Aujourd’hui, ce que je suis je le dois au Seigneur.
Lors de la première réunion, il vit enfin sa première vraie confession ; il pleure, en ressort profondément heureux. Pendant dix mois, il fera les trajets chaque mercredi de Paris, à 70 kilomètres. Plus tard, il s’attache à la paroisse Saint-Laurent (Xe arrondissement) où il sympathise avec le curé qui le prépare à la confirmation. Pendant dix ans, c’est là aussi qu’il se démène pour les sans-abri et passe une partie de son temps auprès d'eux. "Maintenant j’en suis sûr, Dieu m’a permis d’avoir une vie particulière parce qu’il avait un plan pour moi. Quand Il nous crée, Il nous crée dans son Amour. Et Il déroule son plan", déclare-t-il avec une telle certitude dans la voix, comme s’il parvenait à voir Dieu à chaque fois, là où Il est vraiment.
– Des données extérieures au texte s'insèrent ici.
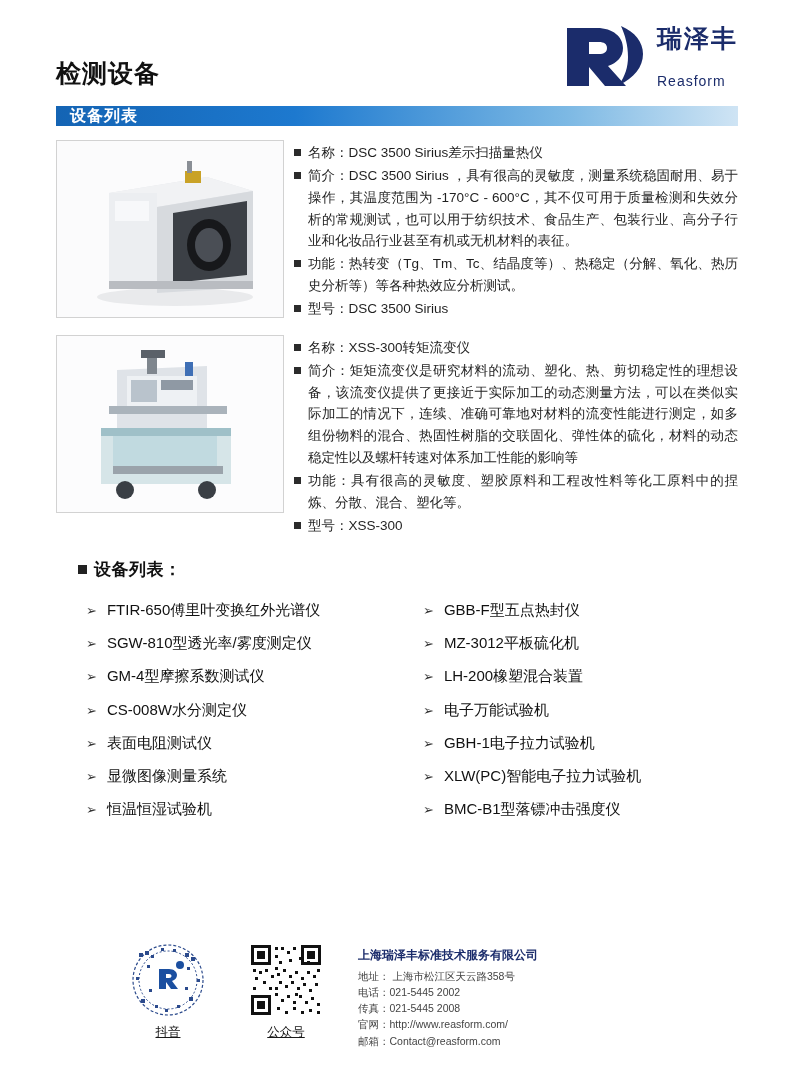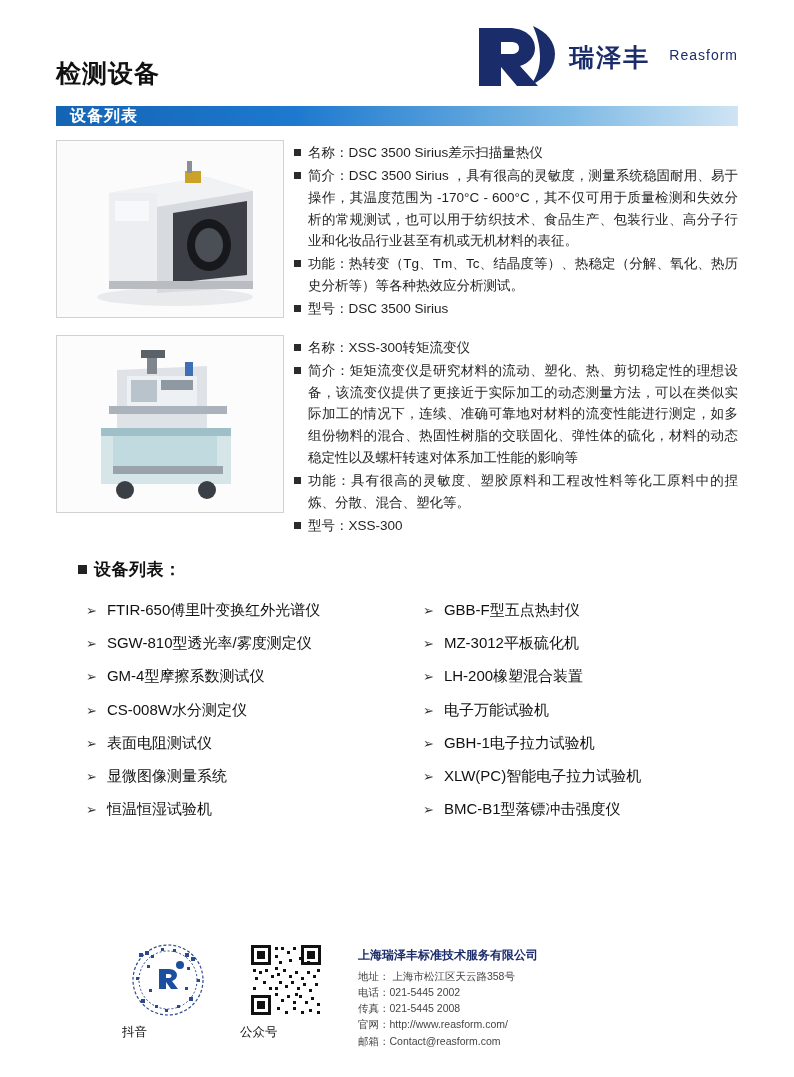--- a/index.html
+++ b/index.html
@@ -45,21 +45,21 @@
     gap: 10px;
     padding-bottom: 2px;
   }
   .brand-mark {
     width: 86px;
     height: 66px;
     position: relative;
   }
   .brand-text {
     display: flex;
-    flex-direction: row;
+    flex-direction: column;
     justify-content: center;
     line-height: 1.05;
     gap: 19px;
   }
   .brand-cn {
     font-size: 25px;
     font-weight: bold;
     color: #1b2c6b;
     letter-spacing: 2px;
   }
@@ -173,20 +173,22 @@
     position: absolute;
     left: 56px;
     right: 56px;
     bottom: 28px;
     display: flex;
     align-items: flex-start;
     gap: 26px;
   }
   .qr-block {
     width: 92px;
+    text-align: center;
+    text-decoration: underline;
   }
   .qr-img {
     width: 74px;
     height: 74px;
     margin: 0 auto;
     position: relative;
   }
   .qr-caption {
     margin-top: 7px;
     font-size: 12.5px;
Cela n’a pas été toujours aussi limpide pour lui, il a d’abord dû régler ses affaires avec Lui. Et de rétorquer souvent : "Tu m’as envoyé nager mais tu m’as mis des boulets aux pieds." Jusqu’à comprendre que Dieu ne lui a jamais fait de mal et qu’Il a tous les droits. C’est sans doute la confiance naturelle qu’il a en la vie et en Dieu qui l’a sauvé et guidé, car la peur n’a jamais dicté sa vie. "Dieu accompagne tout le monde, y compris dans la pire des situations. Qui peut dire le contraire ? Personne. Aujourd’hui, ce que je suis je le dois au Seigneur. Il ne peut rien m’arriver. Parce que je sais où je vais et comment j’y vais." C’est pour cette raison qu’il a très tôt quitté la scène musicale, ne voyant vite aucun intérêt à jouer sur commande, ou à vivre le succès. "Ce que je veux c’est Là-haut. La seule chose qui m’intéresse est de faire le plan de Dieu", résume-t-il aussitôt.